Mine kept looking swollen through about month nine, was flat by eighteen months, and measured smaller at two years. Nobody at the clinic was surprised at any stage except me.

Susan K.Joined Oct 2025 · 8 posts
#3June 19, 2026, 1:05 pm

AVM here, so a different lesion but the same lesson turned up to eleven: my scans are practically REQUIRED to look worse before they look better. There's a bright halo around mine on some sequences that my team greeted like an old friend, expected reaction, right on schedule. Reading the site's piece on radiation necrosis, calmly explained when that halo first appeared is what finally got it through to me that the picture getting uglier and the treatment failing are two different things.

markd58Joined Feb 2025 · 24 posts
#4June 20, 2026, 7:47 pm

Following this one nervously, my own twelve month scan is booked for the end of July and I had quietly assumed that after a stable six month result the only remaining direction was down.

Question for the room while we have it: is there a point where they stop saying swelling and start saying growth? Because "likely treatment effect, rescan in six months" sounds reassuring right up until you ask what happens if the next one is bigger too.

Mr Edward HalloranClinical moderatorJoined Nov 2024 · 61 posts
#5June 21, 2026, 9:30 am

Pete, what your team is describing has a name, and I find patients do better with the name than with "likely": pseudoprogression, usually called transient expansion in the acoustic neuroma literature. A proportion of these tumours swell temporarily after radiosurgery before they settle, in published series somewhere between roughly one in ten and one in three depending on how enlargement is defined. It most often appears between about 3 and 18 months, which is exactly where you are, and it settles over the following one to two years. The mechanism is the treatment itself: the dose injures the tumour's internal blood supply, the tissue reacts and swells, and the target looks larger while it is in fact being switched off.

How radiologists tell the difference is a pattern, never a single number. Paul's registrar showed him the most reliable sign: loss of enhancement in the centre of the target, the middle going dark on contrast, which reflects treatment effect rather than growth. They also weigh the trend across your whole sequence rather than one comparison, they increasingly measure volume rather than a single diameter, and they treat a 2 mm change with appropriate suspicion, because slice positioning and scanner differences alone can produce it. To Mark's question, what shifts the conversation from swelling to growth is persistence: continued, sustained enlargement across successive scans beyond the two to three year window, or a target that regains solid enhancement while it grows. That is also why nobody makes a re-treatment decision on one image, and why the answer to enlargement at twelve months is a scan at eighteen, not an intervention. If swelling causes symptoms in the meantime, a short course of corticosteroids manages it; silent swelling like yours is usually just watched. The site's guide to results and follow-up after Gamma Knife covers the expected shape of these curves condition by condition.

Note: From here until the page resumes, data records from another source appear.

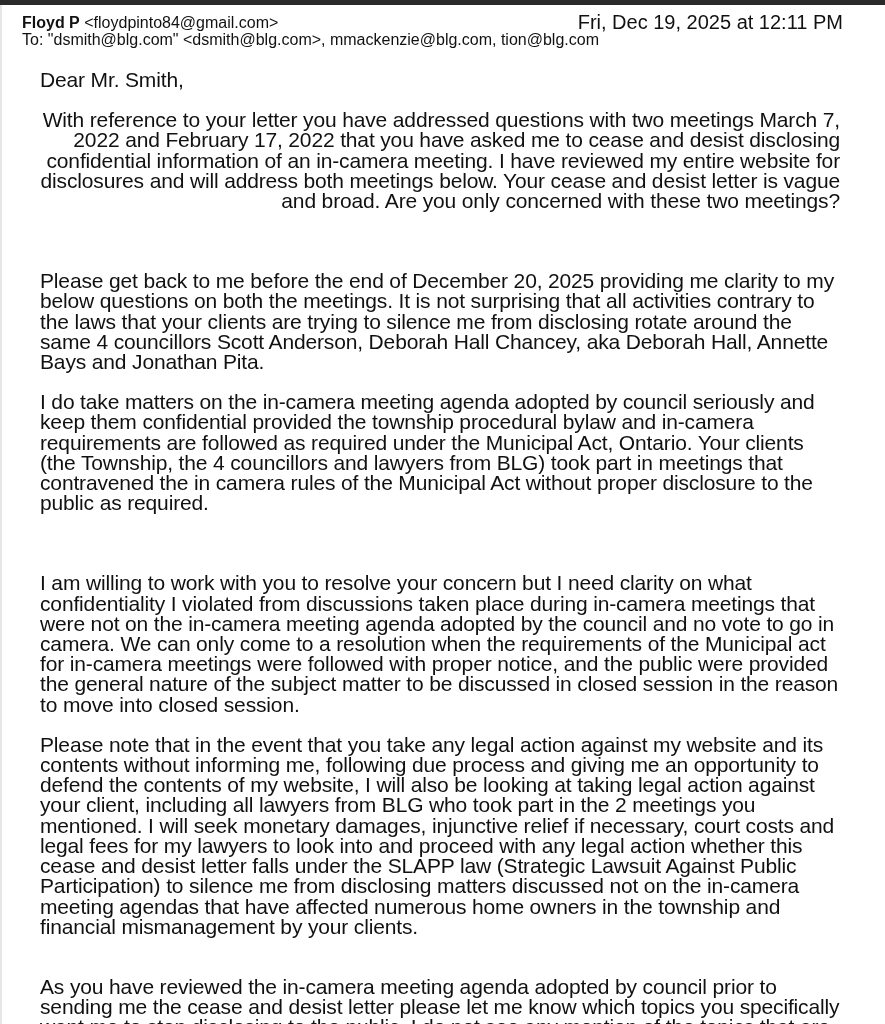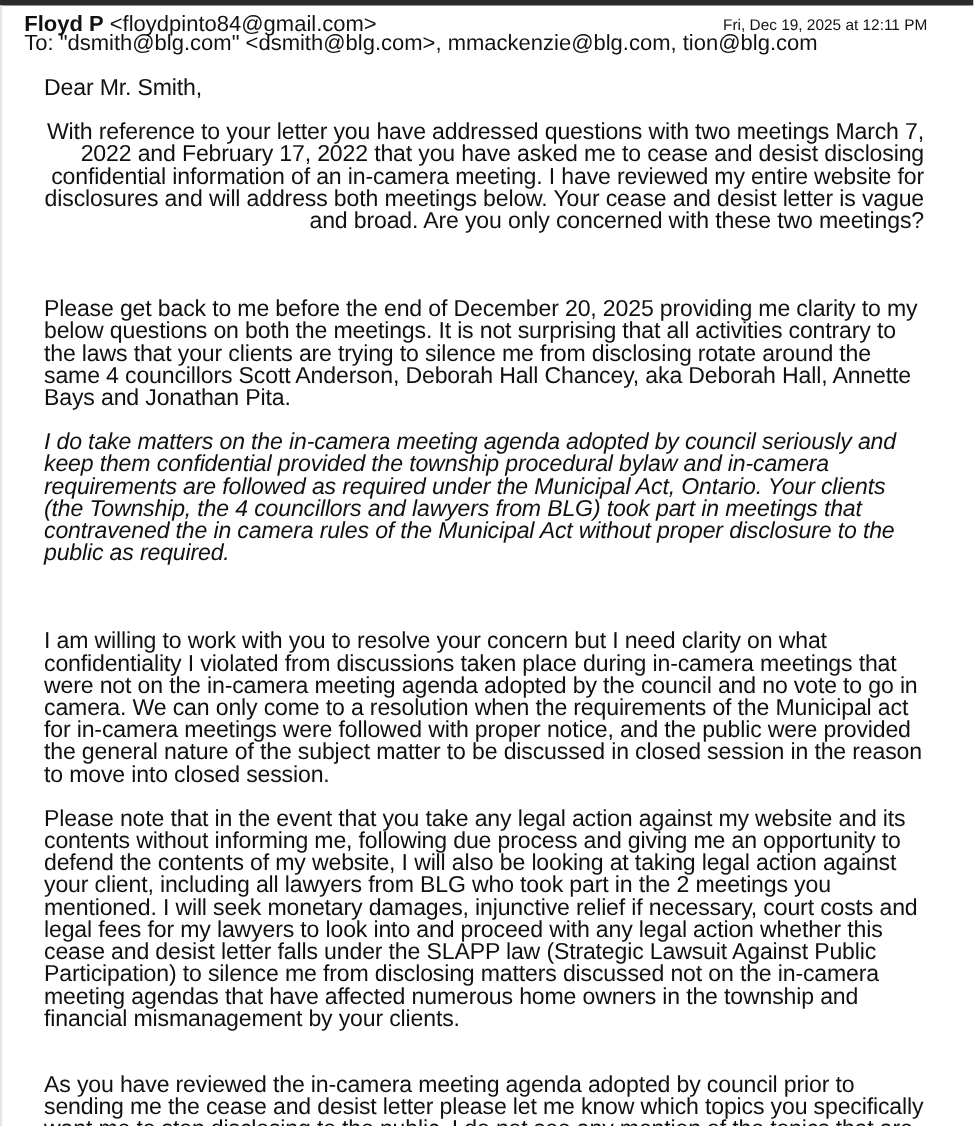--- a/index.html
+++ b/index.html
@@ -5,34 +5,34 @@
     html, body { margin: 0; padding: 0; }
     body {
       width: 885px; height: 1024px; overflow: hidden;
       background: #ffffff;
       font-family: "Liberation Sans", sans-serif;
       color: #111111;
       position: relative;
     }
     .topbar { position: absolute; left: 0; top: 0; width: 885px; height: 5px; background: #2a2a2a; }
     .leftedge { position: absolute; left: 0; top: 5px; width: 2px; height: 1019px; background: #e6e6e6; }
-    .header { position: absolute; left: 22px; top: 14px; width: 840px; font-size: 20px; line-height: 17px; }
+    .header { position: absolute; left: 22px; top: 14px; width: 840px; font-size: 16px; line-height: 17px; }
     .from-line { white-space: nowrap; }
     .from-name { font-weight: bold; }
     .to-line { white-space: nowrap; }
-    .date { position: absolute; right: 42px; top: 14px; font-size: 14px; line-height: 17px; white-space: nowrap; }
+    .date { position: absolute; right: 42px; top: 14px; font-size: 20px; line-height: 17px; white-space: nowrap; }
     .body {
       position: absolute; left: 40px; top: 70px; width: 800px;
       font-size: 21px; line-height: 20.2px; letter-spacing: -0.15px;
     }
     .body p { margin: 0; }
     .greeting { margin-bottom: 20px !important; }
     .p1 { margin-bottom: 60px !important; text-align: right; }
     .p2 { margin-bottom: 20px !important; }
-    .p3 { margin-bottom: 60px !important; font-style: italic; }
+    .p3 { margin-bottom: 60px !important; }
     .p4 { margin-bottom: 20px !important; }
     .p5 { margin-bottom: 40px !important; }
     .p7 { margin-bottom: 20px !important; }
   </style>
 </head>
 <body>
 
 <div class="topbar"></div>
 <div class="leftedge"></div>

What I cannot do from here is read your images, and the pattern is precisely what matters. Ask your team to walk you through the pictures side by side, the centre of the target especially. Most centres will do this gladly, and patients who have seen the darkening with their own eyes tend to sleep better than patients holding a sentence.

petehikerJoined Dec 2025 · 5 posts
#6July 8, 2026, 8:05 pm

Update, because I hate threads that leave you hanging.

Got an appointment and asked for exactly that walk-through. The consultant put the two scans up side by side and there it was, the middle of the thing noticeably darker than a year ago. He used the words "textbook transient expansion", agreed the measurements have a wobble in them, and showed me the volume numbers, which have barely moved. Rescan in December.

I won't pretend I'm serene, but I'm sleeping, and "the middle going dark" has joined "boring is the goal" on the list of phrases doing heavy lifting in this house. Thank you all, genuinely.